Apenas encendí la luz del cuarto, zarandeé a mi hijo en la cama y le pregunté: «¿Cuál es la raíz cuadrada de un trébol en primavera?». Mi plan era espabilarlo y de paso burlarme un poco de su obsesión con los repasos, pero no demoró ni tres segundos en replicar: «Con suerte, dos».
Yo esperaba un gesto de reproche o un ¡Déjame dormir!, no una respuesta lógica, así que pregunté, a riesgo de parecer más tonta: «¿Y por qué dos?» Y ahí sí abrió los ojos para reírse de mi estupor: «Porque si tengo suerte puedo encontrar un trébol de cuatro hojas».
Amén del orgullo que siento ante cualquier ingeniosidad de mi flaquísimo hidalgo, hoy recuerdo la anécdota con ánimo solidario, pensando en las miles de familias que por estos días enfrentan las pruebas de ingreso a la universidad, una experiencia que como todo en la vida pasa pronto, pero ¡cómo se sufre!
Las estrategias para lidiar con esa presión son tan diversas como las familias que aguardan al otro lado del pupitre, porque no hay dudas de que en esos tres exámenes pesa tanto el estudio del último semestre como el instinto de búsqueda o el ánimo de resignación que sembramos en esas cabecitas desde su primera pregunta ingenua.
Adolescentes al fin, cada quien tiene su mística para lidiar con sus miedos. Conocí algunos que optaron por no peinarse hasta que publicaron las notas. Otra pospuso el sí al devoto enamorado para no dividir la suerte.

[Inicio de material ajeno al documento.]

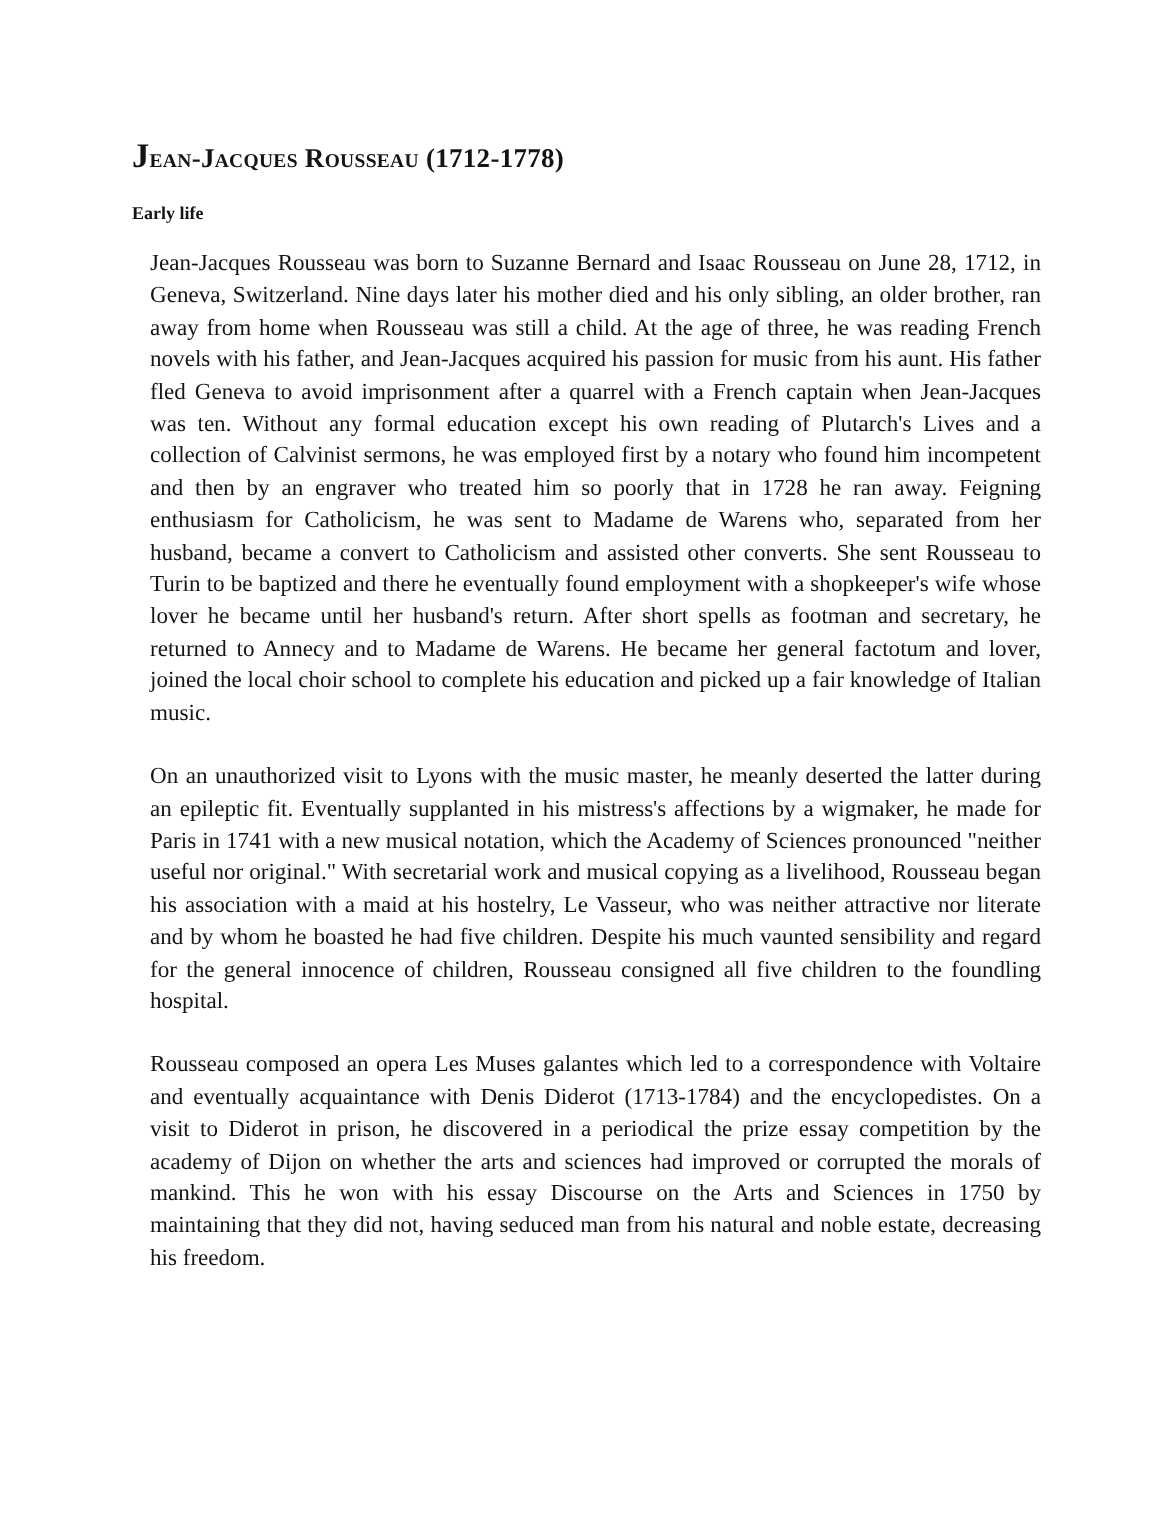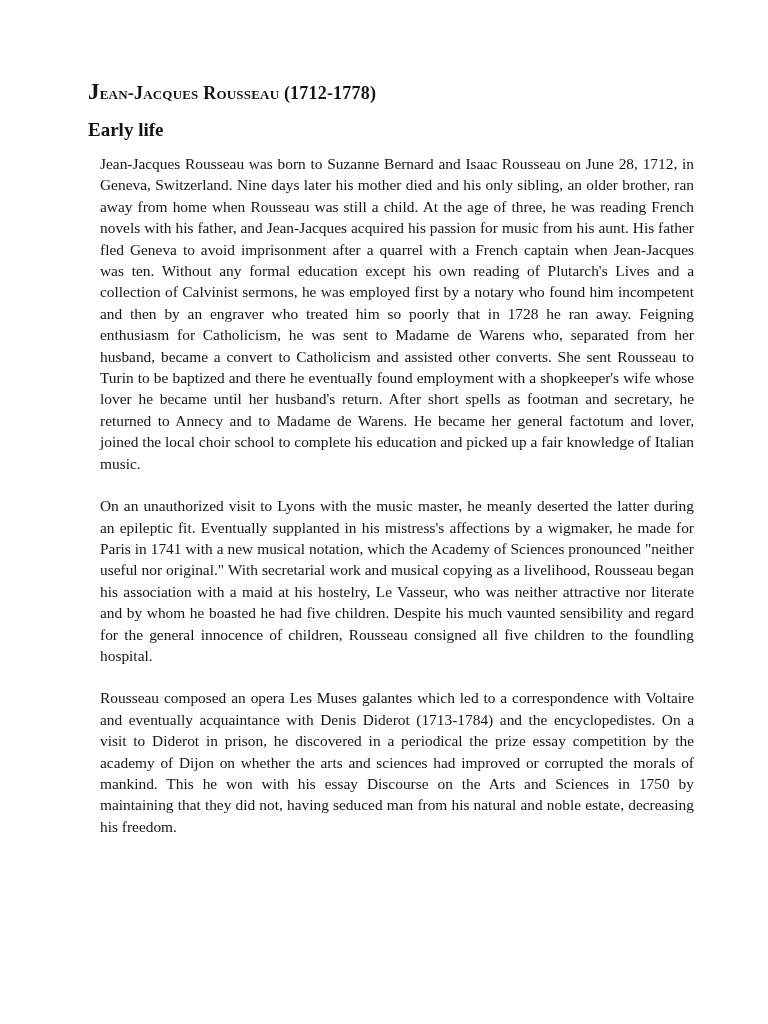"Jean-Jacques Rousseau (1712-1778)" .page { top: 80px -> 92px }
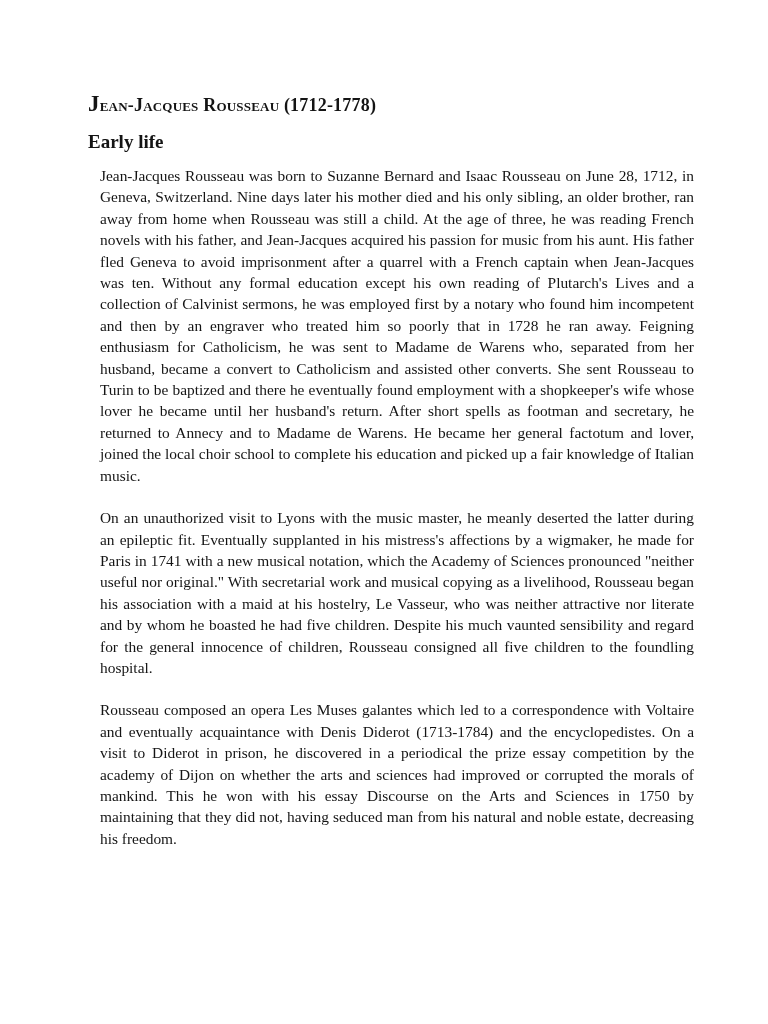"Early life" .section-heading { font-size: 19px -> 12px }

Una tercera iba todos los días a casa de una vecina a regar las plantas, porque en su casa desde diciembre nada más le permitían estudiar, estudiar, estudiar, y necesitaba despejarse.
Como quiera que se mire, se trata de la primera generación educada totalmente en el siglo XXI, sujeta a múltiples experimentos dentro y fuera del hogar. Es también la camada de los natos digitales, en la que muchachas y varones se sienten más a gusto cuando dialogan a través de pantallas y nos confunden con sus gustos y proyecciones; la que más «palos» se ha llevado en esta lid existencial entre el ser y el tener, el saber y el demostrar.
Para mi generación, que les dio vida, llegar a casa con un título universitario era una meta natural, y casi no teníamos nada más de qué preocuparnos, como elegir marcas de ropa o programas en la TV.
Hoy estudiar es un camino más angosto, poco asociado al éxito a corto plazo, y como el conocimiento no es lo único que crece a velocidad exponencial, es difícil sintonizar con todo lo nuevo que surge en materia de ciencia y pacotilla.
Buena parte de quienes enfrentan los actuales filtros universitarios lo hacen por mandato familiar; pero hay un por ciento significativo que asume ese camino con un profundo compromiso personal, y sería ingrato no reverenciar ese inteligente gesto en quienes tomarán las riendas del país a la vuelta de unos pocos lustros.
Aquella mañana me alegró ver a mi hijo salir de la casa con auténtica ecuanimidad, liberando los nervios a base de bromas matemáticas con sus amigos más cercanos. Al terminar, su primera llamada fue para la novia, que en otro municipio pasaba por el mismo «tormento».
Más allá de ganarse el derecho a elegir derroteros profesionales, David, Eva, Ibrahim, Nelson, Brian y tantos otros estaban afincando esa semana su escaños en la pirámide social, no solo porque están «escapa’os», sino porque aprendieron a beber de los libros y explotar las fortalezas individuales en beneficio mutuo, lo cual habla también de su madurez para enfrentar otros ingresos a la vida adulta.
En cuanto a mi pareja favorita, nunca pedí que estuvieran en el hit académico para sentirme afortunada, pero me alegra ver sobre su mesa, además de música y novelas de vampiros, otros clásicos de las artes dramáticas y una pizarra con fórmulas de física nuclear.
Entre sus referentes familiares ellos privilegiaron el amor al estudio, y desde ahora asumo que la raíz cuadrada de sus sueños será dos para todo lo que decidan emprender en la vida.